Le « ressentir » est une part importante de mon approche. L’interaction couleur – lumière – espace guide ma création depuis des années. Les transitions de couleurs, les notions de passage et de dégradé sont très présentes dans mon travail. Elles évoquent ces émotions souvent imperceptibles, ces changements d’humeur et d’état d’âme que nous traversons au cours d’une heure, d’une journée, d’une année.
Tu évoques souvent l’expérience sensorielle de ton travail, peux-tu nous dévoiler ton métier sous cet angle ?
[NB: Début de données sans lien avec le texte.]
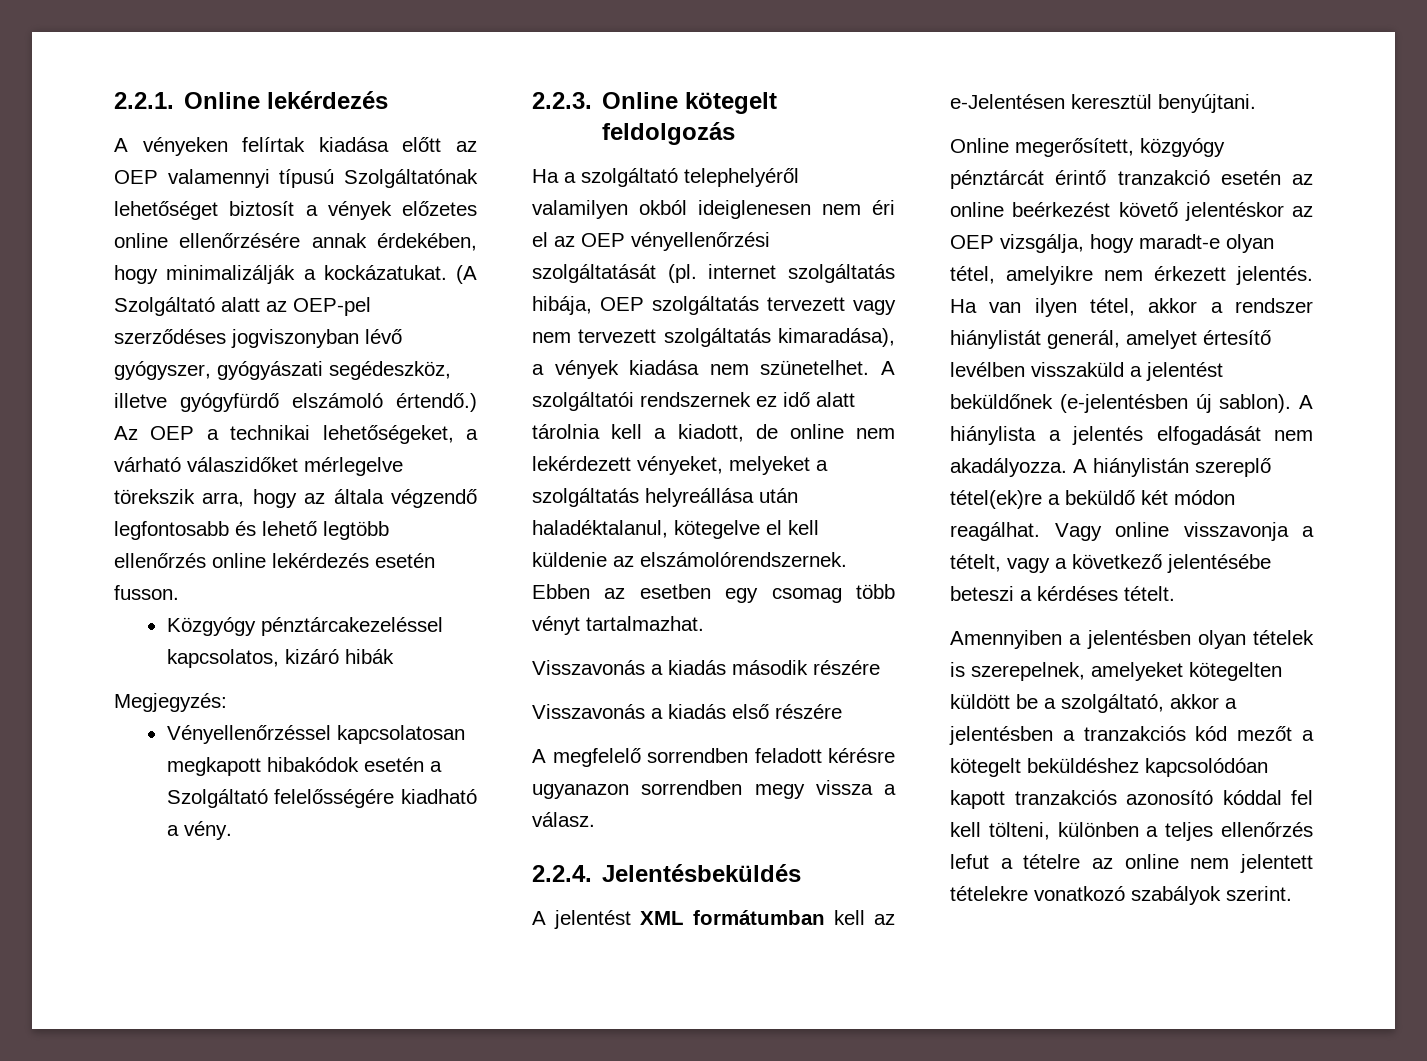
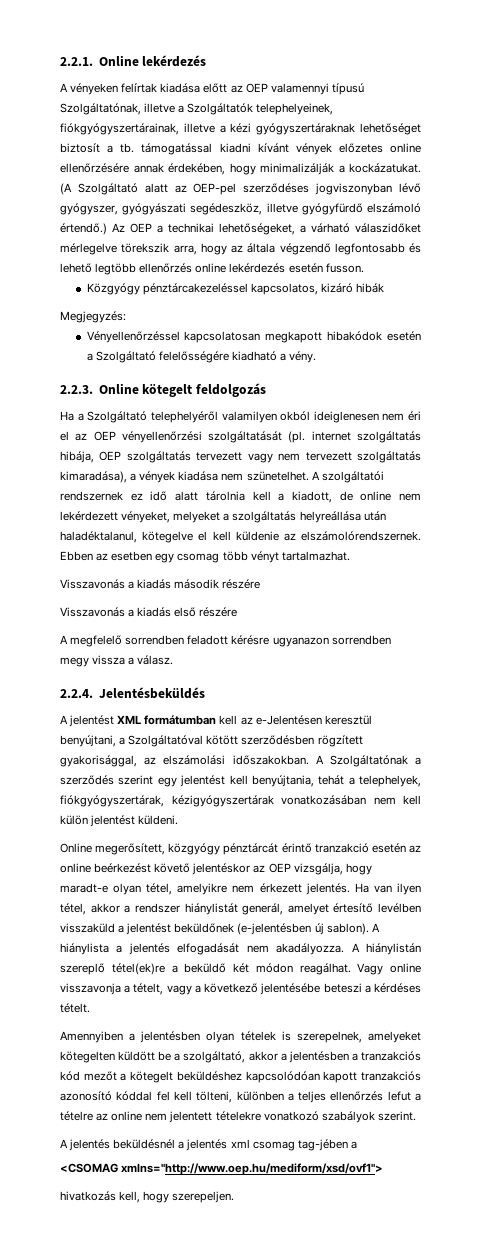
- A vényeken felírtak kiadása előtt az OEP valamennyi típusú Szolgáltatónak lehetőséget biztosít a vények előzetes online ellenőrzésére annak érdekében, hogy minimalizálják a kockázatukat.
+ A vényeken felírtak kiadása előtt az OEP valamennyi típusú Szolgáltatónak, illetve a Szolgáltatók telephelyeinek, fiókgyógyszertárainak, illetve a kézi gyógyszertáraknak lehetőséget biztosít a tb. támogatással kiadni kívánt vények előzetes online ellenőrzésére annak érdekében, hogy minimalizálják a kockázatukat.
- Ha a szolgáltató telephelyéről valamilyen okból ideiglenesen nem éri el az OEP vényellenőrzési szolgáltatását (pl. internet szolgáltatás hibája, OEP szolgáltatás tervezett vagy nem tervezett szolgáltatás kimaradása), a vények kiadása nem szünetelhet.
+ Ha a Szolgáltató telephelyéről valamilyen okból ideiglenesen nem éri el az OEP vényellenőrzési szolgáltatását (pl. internet szolgáltatás hibája, OEP szolgáltatás tervezett vagy nem tervezett szolgáltatás kimaradása), a vények kiadása nem szünetelhet.
- A jelentést XML formátumban kell az e-Jelentésen keresztül benyújtani.
+ A jelentést XML formátumban kell az e-Jelentésen keresztül benyújtani, a Szolgáltatóval kötött szerződésben rögzített gyakorisággal, az elszámolási időszakokban. A Szolgáltatónak a szerződés szerint egy jelentést kell benyújtania, tehát a telephelyek, fiókgyógyszertárak, kézigyógyszertárak vonatkozásában nem kell külön jelentést küldeni.
+ A jelentés beküldésnél a jelentés xml csomag tag-jében a
+ <CSOMAG xmlns="http://www.oep.hu/mediform/xsd/ovf1">
+ hivatkozás kell, hogy szerepeljen.

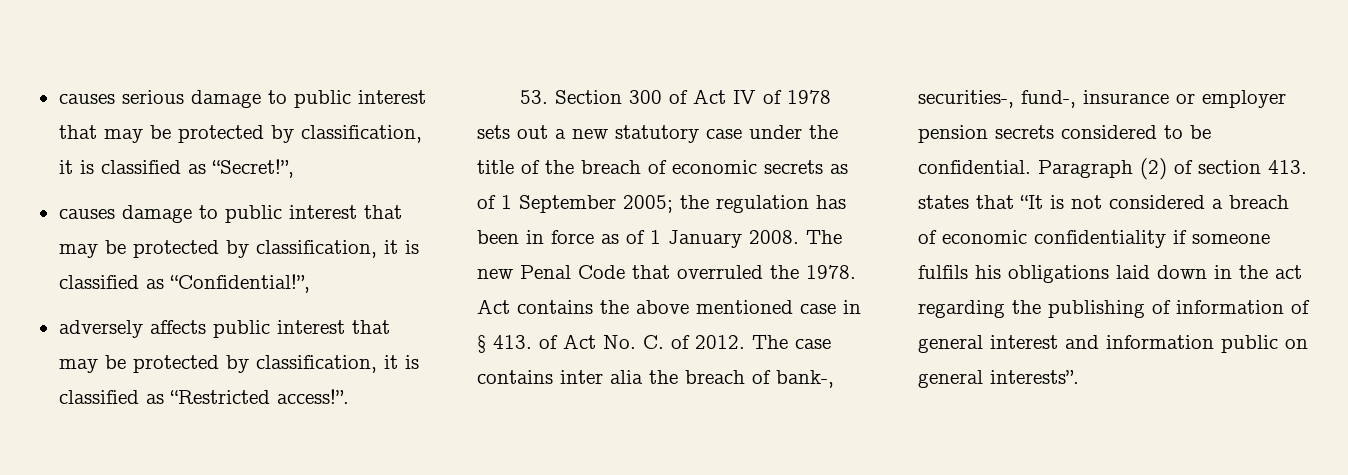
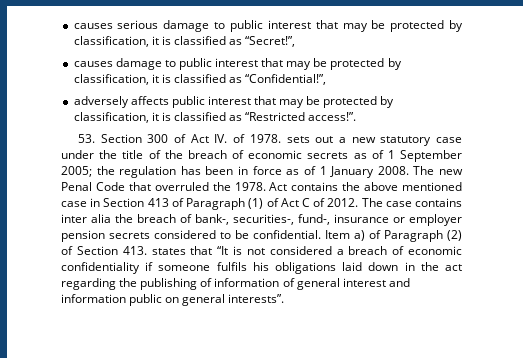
- 53. Section 300 of Act IV of 1978 sets out a new statutory case under the title of the breach of economic secrets as of 1 September 2005; the regulation has been in force as of 1 January 2008.
+ 53. Section 300 of Act IV. of 1978. sets out a new statutory case under the title of the breach of economic secrets as of 1 September 2005; the regulation has been in force as of 1 January 2008.
- Act contains the above mentioned case in § 413. of Act No. C. of 2012.
+ Act contains the above mentioned case in Section 413 of Paragraph (1) of Act C of 2012.
- Paragraph (2) of section 413. states that “It is not considered a breach of economic confidentiality if someone fulfils his obligations laid down in the act regarding the publishing of information of general interest and information public on general interests”.
+ Item a) of Paragraph (2) of Section 413. states that “It is not considered a breach of economic confidentiality if someone fulfils his obligations laid down in the act regarding the publishing of information of general interest and information public on general interests”.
Le toucher est extrêmement important, je travaille presque plus au doigté qu’à l’œil. C’est vraiment une affaire de sensibilité des doigts. Le fil de nylon est très réactif, il fait des nœuds, il s’entortille; le toucher est primordial. C’est vrai en broderie et en couture, c’est encore plus vrai en tapisserie, car on travaille sur l’envers de l’ouvrage. L’olfactif est très présent aussi. Il y a l’odeur du bois, celle des métiers et des cadres avec lesquels je tisse. Il y a aussi l’odeur forte de la laine quand je fais un travail plus classique. La vue est importante, je suis guidée par la couleur, par des couleurs fortes qui varient avec la lumière, l’heure du jour, l’éclairage de l’œuvre, leur superposition. Tous ces effets créent une sorte de brouillage. Etant très myope, je pense que j’ai cherché à recontacter des sensations de l’enfance, vous savez, l’âge où on perçoit les couleurs avant les formes. Côté son, le métier fait beaucoup de bruit car les cordes sont tendues. Quant au goût, il n’y a pas d’interférence avec mon travail, sauf peut-être ce petit goût salé quand je mordille de temps en temps un bout de cordage. Pourquoi salé ? Même si j’ai mon fournisseur préféré, je ramasse du fil de pêche sur les plages, c’est mon petit cas de conscience écolo. D’ailleurs, j’aimerais bien nouer un partenariat avec la Surfrider Foundation.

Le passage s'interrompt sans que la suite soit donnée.